There is a cost associated with such deposits beyond the computational cost of the implementation. The deposit is ``in use'', and is unavailable for other purposes during the course of the auction. The precise effect of having some amount in use is dependent on the digital payment scheme being used. In an anonymous digital cash scheme, for example, it is likely to mean that the funds have been withdrawn from a (possibly interest bearing) account. In any scheme, there is an opportunity cost to having the funds in use which must be taken into account. If the overall opportunity cost to the bidders is high (e.g. if the deposit is large or if there are many bidders), this will tend to discourage bidding and depress the selling price. Therefore, compensation for the auctioneer and cost to the bidders must be balanced when choosing the value of the deposit.

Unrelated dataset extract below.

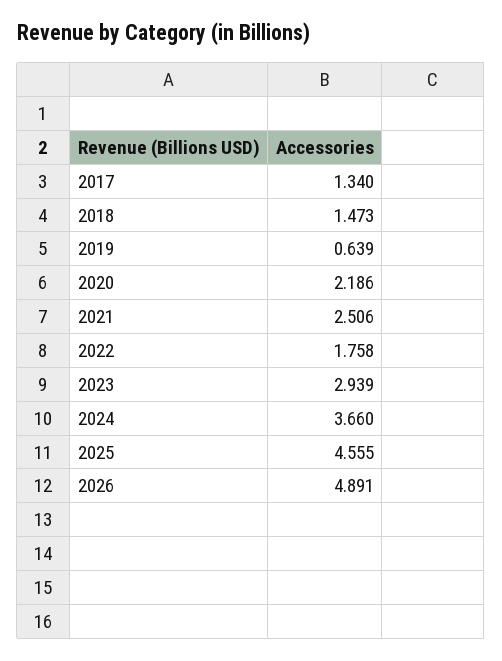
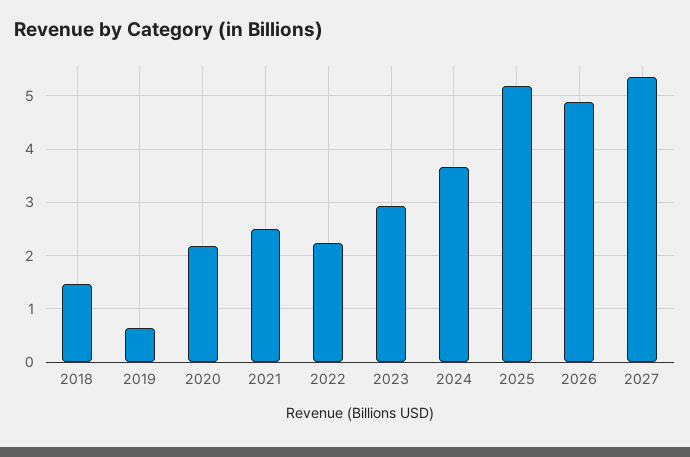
2017: 1.34 -> none
2022: 1.758 -> 2.2
2025: 4.555 -> 5.2
2027: none -> 5.4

One implementation on deposits is for the seller to set fixed value for all bidders as the penalty for default. The appropriate magnitude for this default penalty is highly dependent on the specific characteristics of the seller, the good, and the bidders. This method is optimal in terms of the computation and communication costs and may be the best in practice.
Another method, not detailed here, would be to have the deposit match the value of the bid. This would introduce further computational complexity, particularly since the auction is second-price and so determining the value of the deposit, even for the winning bidder, would violate privacy. An efficient method for such deposits is an open problem (see section 5) Even discounting the computational overhead, this method yields optimal results only if the total of opportunity costs of all deposits is trivial.